During a joint press conference with the president of the Dominican Republic on Thursday, Rubio defended the Trump administration’s actions and reiterated that employees overseas have options, including extending beyond the 30-day window to return to the U.S., due to extenuating circumstances.

“We’re not trying to be disruptive to people’s personal lives,” Rubio said in Santo Domingo. “We’re not being punitive here. But this is the only way we’ve been able to get cooperation from USAID.”

“I’d have preferred not to do it this way,” he added. “When we tried to do it from the top down by getting cooperation from the central office and USAID, what we found instead are people trying to use the system to sneak through payments and push through payments despite the stop order. We found people that were uncooperative in terms of giving us information and access.”

Still, at least 1,400 USAID employees had already lost access to their federal email accounts by Tuesday, and were unsure of how they’d receive updates on the ongoing status of their employment, according to the USAID official who worried over the cuts.

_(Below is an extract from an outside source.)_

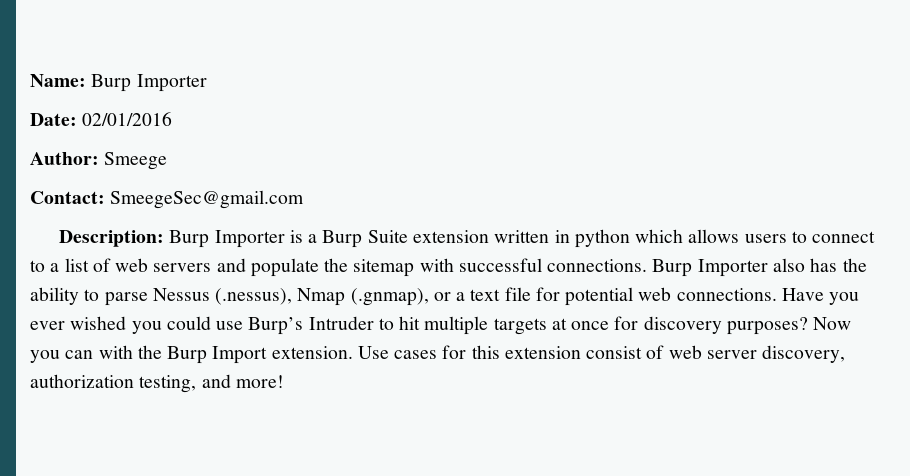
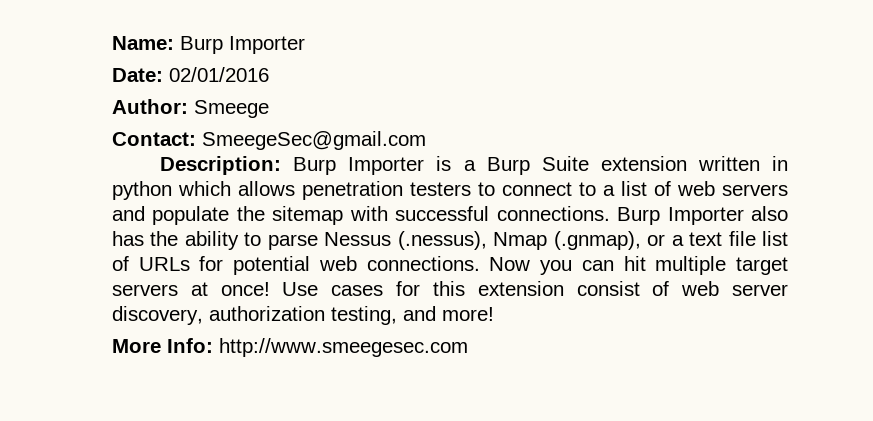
[744,234,787,243] users -> [302,181,471,200] penetration testers
(531, 294) none -> [761,231,788,246] [112,256,190,271] list of URLs
[781,288,860,305] [30,316,852,335] [30,345,353,364] Have you ever wished you could use Burp’s Intruder to hit multiple targets at once for discovery purposes? Now you can with the Burp Import extension. -> [489,256,789,275] [112,282,270,296] Now you can hit multiple target servers at once!
(284, 381) none -> [112,338,468,357] // More Info: http://www.smeegesec.com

Another USAID staffer who provided access to an internal email and commented on the “stupidity” of the disruptions to the agency said that during a virtual staff meeting on Monday, people started leaving one by one as their access was cut off.

“It was like from a horror film,” they said.

It’s unclear how locally hired non-American employees in USAID overseas bureaus will be impacted by the ongoing reduction in the active workforce. The current administrative leave program appeared not to apply to locally employed staff.

However, the same staffers who spoke to NPR about the emails explained that USAID’s foreign service officers are being instructed to focus only on their return home, while grant money is rapidly being eliminated. If local staff are removed, the staffers continued, they could be impacted in their home countries, like Ukrainians who might be conscripted into military service if they are no longer doing relief work with USAID.

Managers condemned the ongoing culling of the agency by the Trump administration in emails to employees on Thursday afternoon.

In a message to the Middle East team, a senior official in the Middle East Bureau wrote that the “risk to safety and security of staff and families, to USG property, to the life-saving programs and activities we implement is unacceptably high.”

“I counsel you to elevate your concerns directly to your Chiefs of Missions to alert them to the risks they are taking on with the manner in which this drawdown is being carried forward,” he continued, calling the reduction in force a “stunning and irresponsible approach to the drawdown”

Democratic members of Congress have said the White House does not have the legal authority to shut down USAID as an agency. However, by removing funding and shrinking active staff to the bare bones, the Trump administration could avoid Congressional oversight or an official action by Congress to close the agency.

In his remarks Thursday, Rubio emphasized that the Trump administration will still be issuing foreign assistance.

“The United States will be providing foreign aid,” he said. “But it is going to be foreign aid that makes sense and is aligned with our national interest.”